======== Dataset extract
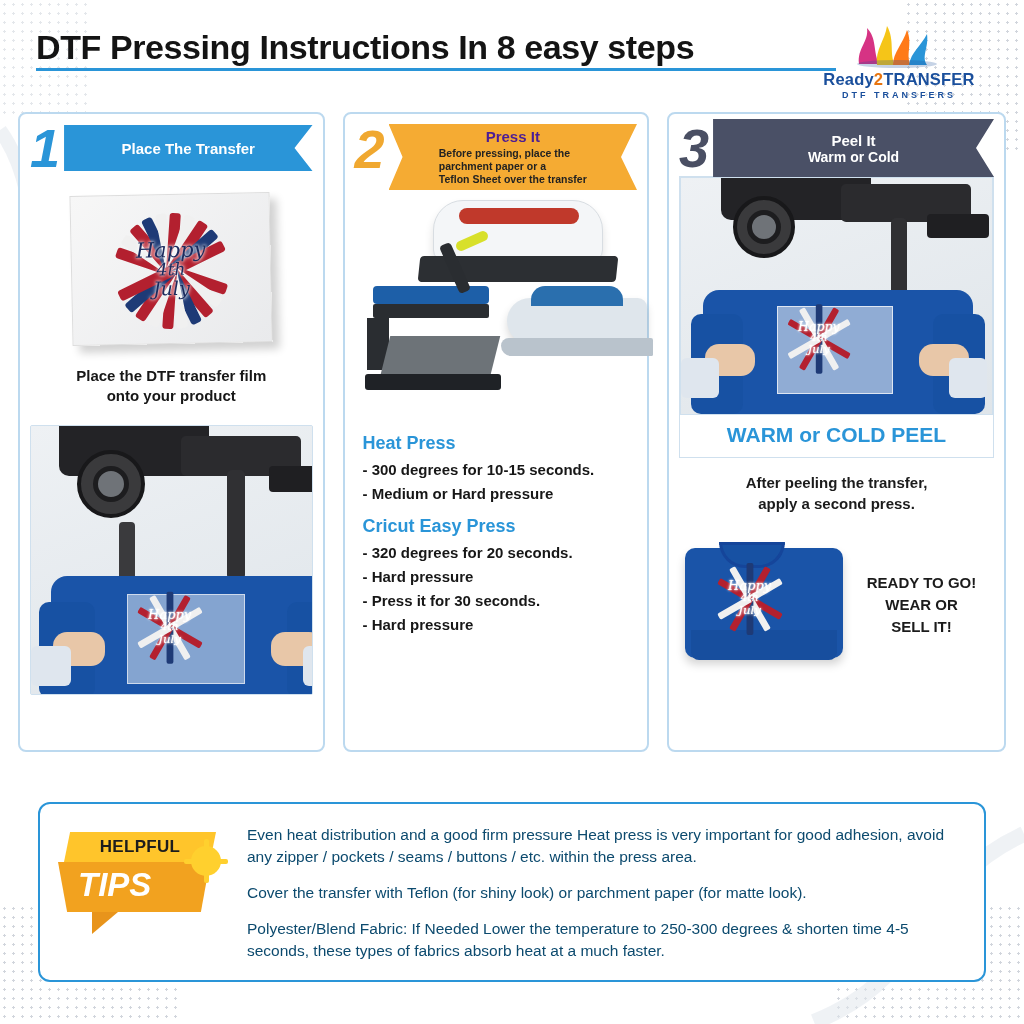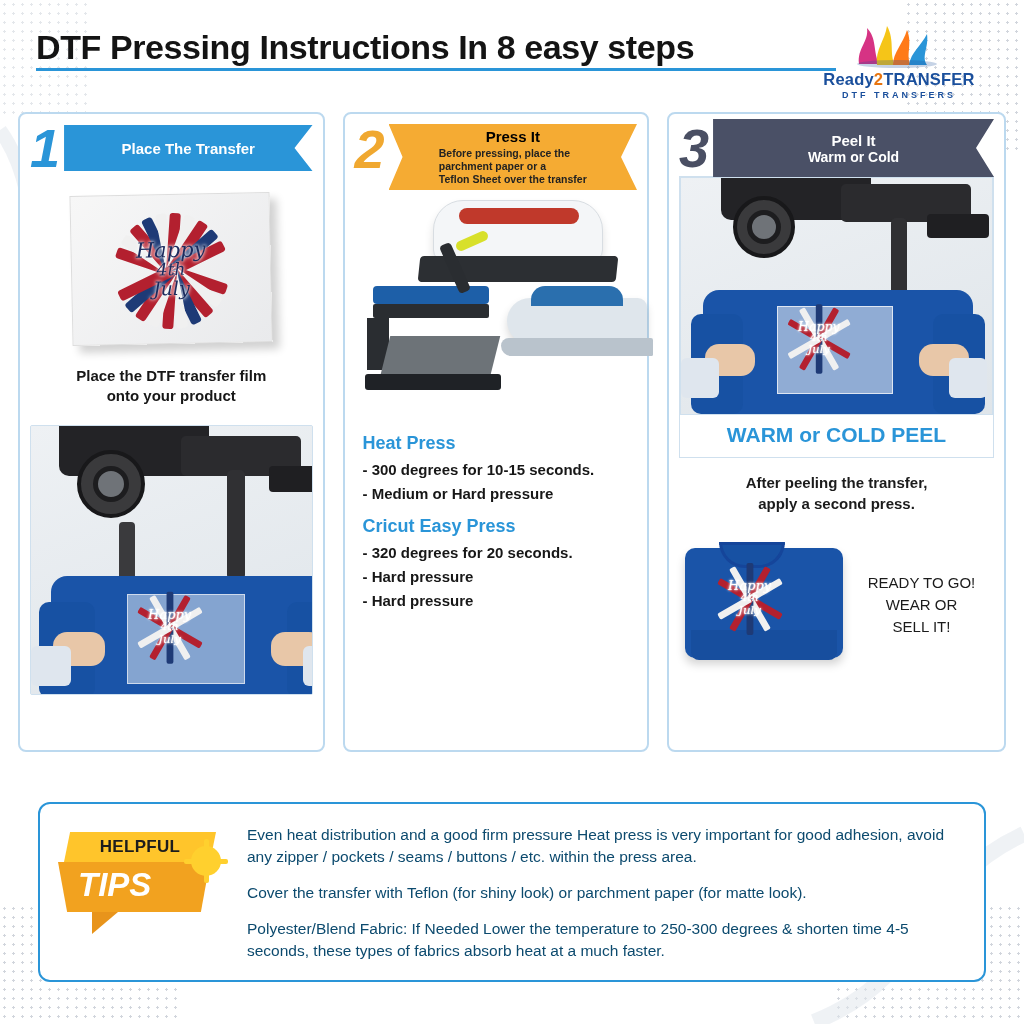--- a/index.html
+++ b/index.html
@@ -114,21 +114,21 @@
     font-weight: bold;
     padding: 2px 14px;
     clip-path: polygon(0 0, 100% 0, calc(100% - 18px) 50%, 100% 100%, 0 100%);
   }
   .flag.blue { background: #2a95d8; }
   .flag.orange { background: #f5ab33; color: #222; height: 66px;
     clip-path: polygon(0 0, 100% 0, calc(100% - 16px) 50%, 100% 100%, 0 100%, 14px 50%); }
   .flag.grey { background: #4a5066; height: 58px; }
   .flag .l1 { font-size: 15px; }
   .flag .l2 { font-size: 14px; }
-  .flag.orange .l1 { font-size: 15px; color:#000000; }
+  .flag.orange .l1 { font-size: 15px; color:#4c1d95; }
   .flag.orange .l2 { font-size: 10.5px; line-height: 1.25; font-weight: bold; margin-top:2px;}
 
   .ribbon2 { display:flex; align-items:flex-start; }
   .ribbon2 .num-big { margin-top: -2px; }
 
   
   .transfer-card {
     width: 200px; margin: 22px auto 0;
     position: relative;
   }
@@ -202,21 +202,21 @@
   .spec-l { font-weight:bold; font-size:15px; margin-top:7px; color:#171717;}
 
   
   .peel-box { border:1px solid #cfe0ee; margin-top:4px; }
   .peel-label {
     text-align:center; color:#2a95d8; font-weight:bold; font-size:21px;
     padding:8px 0 10px;
   }
   .c3-cap { text-align:center; font-size:15px; font-weight:bold; line-height:1.4; margin-top:14px; }
   .folded-row { display:flex; align-items:center; margin-top:16px; }
-  .ready { font-weight:normal; font-size:15px; line-height:1.45; text-align:center; width:145px;}
+  .ready { font-weight:bold; font-size:15px; line-height:1.45; text-align:center; width:145px;}
 
   
   .tips {
     position:absolute;
     left: 38px; right: 38px; bottom: 42px; height: 180px;
     border: 2px solid #2a95d8;
     border-radius: 12px;
     background:#fff;
     display:flex;
     align-items: flex-start;
@@ -410,20 +410,21 @@
 
     <div class="specs">
       <div class="spec-h">Heat Press</div>
       <div class="spec-l">- 300 degrees for 10-15 seconds.</div>
       <div class="spec-l">- Medium or Hard pressure</div>
 
       <div class="spec-h">Cricut Easy Press</div>
       <div class="spec-l">- 320 degrees for 20 seconds.</div>
       <div class="spec-l">- Hard pressure</div>
 
+      <div class="spec-l">- Press it for 30 seconds.</div>
       <div class="spec-l">- Hard pressure</div>
     </div>
   </div>
 
   <div class="col">
     <div class="ribbon">
       <div class="num-big num-grey">3</div>
       <div class="flag grey">
         <div class="l1">Peel It</div>
         <div class="l2">Warm or Cold</div>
================
*Your instructions*: Exactly how many lines of the listing hold the word "calc"? State only the number.

*Solution to this problem*: 2